Once the line with "html: none ->" is found in the material, write out that line and every later line exactly, through the end.

▶ **Dataset excerpts**:
################

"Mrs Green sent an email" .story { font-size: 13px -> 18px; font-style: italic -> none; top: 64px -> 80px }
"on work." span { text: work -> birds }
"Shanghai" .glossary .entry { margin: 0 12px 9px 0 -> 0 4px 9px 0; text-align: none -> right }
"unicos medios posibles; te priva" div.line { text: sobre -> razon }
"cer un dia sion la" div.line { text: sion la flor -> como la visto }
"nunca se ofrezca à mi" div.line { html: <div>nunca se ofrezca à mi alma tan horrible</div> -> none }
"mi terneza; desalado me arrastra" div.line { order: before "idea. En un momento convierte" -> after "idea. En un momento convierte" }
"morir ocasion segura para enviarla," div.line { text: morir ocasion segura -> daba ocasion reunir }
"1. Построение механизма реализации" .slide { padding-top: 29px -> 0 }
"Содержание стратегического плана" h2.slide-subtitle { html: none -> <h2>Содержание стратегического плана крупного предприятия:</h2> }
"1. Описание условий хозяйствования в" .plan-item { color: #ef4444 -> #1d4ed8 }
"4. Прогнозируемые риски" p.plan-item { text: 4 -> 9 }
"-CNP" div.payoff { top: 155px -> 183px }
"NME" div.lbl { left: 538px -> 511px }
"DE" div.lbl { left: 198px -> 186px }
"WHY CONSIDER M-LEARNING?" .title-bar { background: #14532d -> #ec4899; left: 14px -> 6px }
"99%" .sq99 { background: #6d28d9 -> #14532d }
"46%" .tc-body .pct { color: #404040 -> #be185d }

################

▶ **Exercise output**:
"Содержание стратегического плана" h2.slide-subtitle { html: none -> <h2>Содержание стратегического плана крупного предприятия:</h2> }
"1. Описание условий хозяйствования в" .plan-item { color: #ef4444 -> #1d4ed8 }
"4. Прогнозируемые риски" p.plan-item { text: 4 -> 9 }
"-CNP" div.payoff { top: 155px -> 183px }
"NME" div.lbl { left: 538px -> 511px }
"DE" div.lbl { left: 198px -> 186px }
"WHY CONSIDER M-LEARNING?" .title-bar { background: #14532d -> #ec4899; left: 14px -> 6px }
"99%" .sq99 { background: #6d28d9 -> #14532d }
"46%" .tc-body .pct { color: #404040 -> #be185d }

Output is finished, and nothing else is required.